NCLEX-PN
● Premature Atrial Contractions (PACs) : These occur when atrial depolarization occurs prematurely, followed by a compensatory pause. The heart rate is typically normal, rhythm irregular due to the pause, P waves precede each QRS complex but may not be uniformly shaped, PR interval is within the normal range (0.12-0.20 seconds), QRS complexes are uniform (0.06-0.12 seconds). PACs can result from various causes, including hypertension, ischemia, hypoxia, electrolyte imbalances, medications (e.g., digitalis), stress, fatigue, stimulant use (e.g., caffeine, nicotine), valve abnormalities, infectious diseases, or may occur in clients without underlying cardiac conditions. Symptoms are often palpitations and a sensation of a "missed beat." Treatment depends on symptoms and may involve addressing underlying causes or medications like calcium channel blockers and beta-blockers.
● Supraventricular Tachycardia (SVT): This includes all tachyarrhythmias with a heart rate exceeding 150 beats per minute. The atrial and ventricular rates range from 150 to 250 beats per minute, rhythm is regular, P waves may not be visible due to their proximity to the QRS complex, PR interval is not discernable, QRS complexes are uniform (0.06-0.12 seconds).
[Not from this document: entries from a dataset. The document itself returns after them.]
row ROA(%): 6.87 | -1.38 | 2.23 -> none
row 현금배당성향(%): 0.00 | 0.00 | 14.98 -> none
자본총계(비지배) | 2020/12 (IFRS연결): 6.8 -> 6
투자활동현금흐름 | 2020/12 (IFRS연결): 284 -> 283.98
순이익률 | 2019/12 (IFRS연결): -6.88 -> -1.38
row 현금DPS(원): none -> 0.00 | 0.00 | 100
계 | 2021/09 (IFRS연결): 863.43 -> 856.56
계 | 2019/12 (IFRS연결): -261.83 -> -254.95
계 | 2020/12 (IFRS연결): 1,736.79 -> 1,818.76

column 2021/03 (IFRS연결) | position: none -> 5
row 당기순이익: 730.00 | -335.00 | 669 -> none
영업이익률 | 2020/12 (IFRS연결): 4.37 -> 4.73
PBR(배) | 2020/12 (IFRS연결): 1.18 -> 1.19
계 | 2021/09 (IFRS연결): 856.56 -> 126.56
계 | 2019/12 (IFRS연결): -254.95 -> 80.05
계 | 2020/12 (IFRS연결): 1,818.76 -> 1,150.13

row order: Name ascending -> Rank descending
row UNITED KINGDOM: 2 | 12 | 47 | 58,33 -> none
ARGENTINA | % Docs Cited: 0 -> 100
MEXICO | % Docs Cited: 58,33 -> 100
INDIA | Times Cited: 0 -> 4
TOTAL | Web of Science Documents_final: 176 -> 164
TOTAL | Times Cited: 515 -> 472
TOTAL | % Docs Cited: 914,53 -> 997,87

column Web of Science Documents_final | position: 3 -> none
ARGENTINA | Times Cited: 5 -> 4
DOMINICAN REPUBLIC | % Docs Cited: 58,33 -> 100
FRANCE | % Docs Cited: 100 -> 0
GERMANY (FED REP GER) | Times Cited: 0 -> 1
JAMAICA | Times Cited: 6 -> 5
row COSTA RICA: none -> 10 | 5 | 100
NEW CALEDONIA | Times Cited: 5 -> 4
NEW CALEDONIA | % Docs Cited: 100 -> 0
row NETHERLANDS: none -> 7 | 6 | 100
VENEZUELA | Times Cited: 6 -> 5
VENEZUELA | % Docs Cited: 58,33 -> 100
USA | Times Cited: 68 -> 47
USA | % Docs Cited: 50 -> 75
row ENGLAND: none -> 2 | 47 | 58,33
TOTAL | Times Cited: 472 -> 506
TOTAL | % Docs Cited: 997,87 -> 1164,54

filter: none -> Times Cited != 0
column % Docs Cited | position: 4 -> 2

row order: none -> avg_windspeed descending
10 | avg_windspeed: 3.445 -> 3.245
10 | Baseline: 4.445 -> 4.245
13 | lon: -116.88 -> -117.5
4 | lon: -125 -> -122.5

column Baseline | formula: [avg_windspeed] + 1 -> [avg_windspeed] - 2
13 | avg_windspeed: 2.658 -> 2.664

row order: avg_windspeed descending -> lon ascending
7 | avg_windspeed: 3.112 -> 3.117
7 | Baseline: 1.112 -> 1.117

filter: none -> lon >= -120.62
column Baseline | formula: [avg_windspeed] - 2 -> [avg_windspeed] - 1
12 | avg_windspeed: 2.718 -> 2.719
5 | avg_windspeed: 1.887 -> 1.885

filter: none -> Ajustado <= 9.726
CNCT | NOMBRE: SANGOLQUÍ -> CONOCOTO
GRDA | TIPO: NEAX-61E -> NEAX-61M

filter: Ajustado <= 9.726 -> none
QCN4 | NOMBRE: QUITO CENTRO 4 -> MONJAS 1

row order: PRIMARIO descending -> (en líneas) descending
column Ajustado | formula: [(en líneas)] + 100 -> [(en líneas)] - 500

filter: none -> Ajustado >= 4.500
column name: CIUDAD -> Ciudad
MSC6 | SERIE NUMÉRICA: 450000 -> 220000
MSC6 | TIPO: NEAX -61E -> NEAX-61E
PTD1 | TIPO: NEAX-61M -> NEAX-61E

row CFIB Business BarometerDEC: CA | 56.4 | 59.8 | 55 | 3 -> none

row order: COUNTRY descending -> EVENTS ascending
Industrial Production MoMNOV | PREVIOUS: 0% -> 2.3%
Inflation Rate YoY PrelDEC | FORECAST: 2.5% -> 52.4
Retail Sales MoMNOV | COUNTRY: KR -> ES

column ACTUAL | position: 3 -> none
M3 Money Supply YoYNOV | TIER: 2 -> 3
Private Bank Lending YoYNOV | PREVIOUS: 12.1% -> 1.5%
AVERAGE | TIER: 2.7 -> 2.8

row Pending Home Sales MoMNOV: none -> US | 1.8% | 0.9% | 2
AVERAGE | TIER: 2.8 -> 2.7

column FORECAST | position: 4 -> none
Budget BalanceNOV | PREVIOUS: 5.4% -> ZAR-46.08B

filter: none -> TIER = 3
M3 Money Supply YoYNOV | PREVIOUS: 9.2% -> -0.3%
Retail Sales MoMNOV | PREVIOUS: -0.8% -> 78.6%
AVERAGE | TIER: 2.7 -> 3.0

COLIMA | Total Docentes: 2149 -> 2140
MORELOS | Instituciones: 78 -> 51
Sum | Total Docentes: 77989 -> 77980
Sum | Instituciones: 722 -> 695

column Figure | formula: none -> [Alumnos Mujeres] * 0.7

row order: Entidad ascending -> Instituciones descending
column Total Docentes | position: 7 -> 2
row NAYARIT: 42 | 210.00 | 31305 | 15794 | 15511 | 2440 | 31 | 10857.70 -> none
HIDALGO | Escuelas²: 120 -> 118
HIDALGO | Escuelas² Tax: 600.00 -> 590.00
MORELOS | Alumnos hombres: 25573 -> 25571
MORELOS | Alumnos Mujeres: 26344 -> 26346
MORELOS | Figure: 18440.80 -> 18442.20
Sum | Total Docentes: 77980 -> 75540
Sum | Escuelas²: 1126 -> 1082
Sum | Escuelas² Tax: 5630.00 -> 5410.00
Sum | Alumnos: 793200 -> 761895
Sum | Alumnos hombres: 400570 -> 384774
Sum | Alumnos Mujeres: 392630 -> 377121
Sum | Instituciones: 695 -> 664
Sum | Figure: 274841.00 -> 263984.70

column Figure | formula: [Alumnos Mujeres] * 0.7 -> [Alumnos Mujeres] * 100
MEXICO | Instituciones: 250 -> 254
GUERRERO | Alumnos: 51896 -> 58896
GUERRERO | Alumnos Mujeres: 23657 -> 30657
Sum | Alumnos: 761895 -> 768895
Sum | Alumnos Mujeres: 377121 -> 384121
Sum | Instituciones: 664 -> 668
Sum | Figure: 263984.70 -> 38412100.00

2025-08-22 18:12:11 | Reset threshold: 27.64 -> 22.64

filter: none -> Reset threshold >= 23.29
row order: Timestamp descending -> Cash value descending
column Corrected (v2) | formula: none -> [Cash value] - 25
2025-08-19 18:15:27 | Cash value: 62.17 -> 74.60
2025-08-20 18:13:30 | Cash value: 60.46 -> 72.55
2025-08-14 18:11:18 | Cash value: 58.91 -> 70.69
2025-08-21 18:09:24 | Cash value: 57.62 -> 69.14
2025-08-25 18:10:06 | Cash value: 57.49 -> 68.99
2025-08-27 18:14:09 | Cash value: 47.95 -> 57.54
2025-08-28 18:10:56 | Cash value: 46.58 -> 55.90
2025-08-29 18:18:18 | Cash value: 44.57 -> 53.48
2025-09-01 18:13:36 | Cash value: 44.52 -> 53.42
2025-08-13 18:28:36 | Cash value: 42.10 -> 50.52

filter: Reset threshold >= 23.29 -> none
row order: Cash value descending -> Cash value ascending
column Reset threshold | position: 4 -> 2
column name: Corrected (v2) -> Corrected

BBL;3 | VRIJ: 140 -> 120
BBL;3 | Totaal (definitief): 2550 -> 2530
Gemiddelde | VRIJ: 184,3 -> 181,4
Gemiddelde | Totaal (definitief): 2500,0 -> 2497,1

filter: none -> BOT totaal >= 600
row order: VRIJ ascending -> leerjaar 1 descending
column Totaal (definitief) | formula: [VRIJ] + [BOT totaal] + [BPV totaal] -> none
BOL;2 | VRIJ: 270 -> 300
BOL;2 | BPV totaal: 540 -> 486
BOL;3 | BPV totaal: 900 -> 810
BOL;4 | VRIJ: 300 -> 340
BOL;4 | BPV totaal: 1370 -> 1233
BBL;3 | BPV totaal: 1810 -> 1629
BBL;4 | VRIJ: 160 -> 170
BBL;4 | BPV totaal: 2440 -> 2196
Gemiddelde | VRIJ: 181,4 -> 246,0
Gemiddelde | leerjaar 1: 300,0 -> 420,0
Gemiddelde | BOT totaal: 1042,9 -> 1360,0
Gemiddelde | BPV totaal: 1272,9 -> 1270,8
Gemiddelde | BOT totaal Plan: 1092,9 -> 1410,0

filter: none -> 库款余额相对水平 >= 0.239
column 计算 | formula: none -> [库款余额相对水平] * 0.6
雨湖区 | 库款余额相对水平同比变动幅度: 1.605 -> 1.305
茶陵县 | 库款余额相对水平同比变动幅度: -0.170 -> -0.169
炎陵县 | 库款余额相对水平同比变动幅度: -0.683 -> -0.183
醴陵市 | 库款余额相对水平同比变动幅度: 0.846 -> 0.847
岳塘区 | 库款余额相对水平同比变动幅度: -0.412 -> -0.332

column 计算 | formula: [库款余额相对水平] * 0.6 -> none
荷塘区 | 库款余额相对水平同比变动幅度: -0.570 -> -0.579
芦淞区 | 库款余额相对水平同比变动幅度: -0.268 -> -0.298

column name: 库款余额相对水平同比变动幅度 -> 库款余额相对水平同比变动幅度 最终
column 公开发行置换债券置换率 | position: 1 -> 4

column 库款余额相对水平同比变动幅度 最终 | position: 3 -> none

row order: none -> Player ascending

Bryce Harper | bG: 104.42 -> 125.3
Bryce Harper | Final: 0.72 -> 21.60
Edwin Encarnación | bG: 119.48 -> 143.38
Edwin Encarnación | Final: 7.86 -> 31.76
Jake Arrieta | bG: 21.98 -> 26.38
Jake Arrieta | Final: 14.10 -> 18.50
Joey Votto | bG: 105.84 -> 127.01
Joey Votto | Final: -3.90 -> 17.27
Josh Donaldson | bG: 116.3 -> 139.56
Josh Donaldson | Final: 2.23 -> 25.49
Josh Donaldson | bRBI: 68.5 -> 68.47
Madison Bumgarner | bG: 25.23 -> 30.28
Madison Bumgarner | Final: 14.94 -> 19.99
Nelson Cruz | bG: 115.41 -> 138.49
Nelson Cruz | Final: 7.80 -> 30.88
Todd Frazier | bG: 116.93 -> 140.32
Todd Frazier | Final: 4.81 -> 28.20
Risk factors include atherosclerosis, hypokalemia, hypoxia, stress, and stimulant use. Symptoms may include polyuria, palpitations, syncope, dizziness, chest tightness, diaphoresis, fatigue, and shortness of breath. Complications may include heart failure. Treatment options include vagal maneuvers (e.g., Valsalva maneuver, coughing), oxygen supplementation, medications (e.g., adenosine, cardioversion), and addressing underlying causes.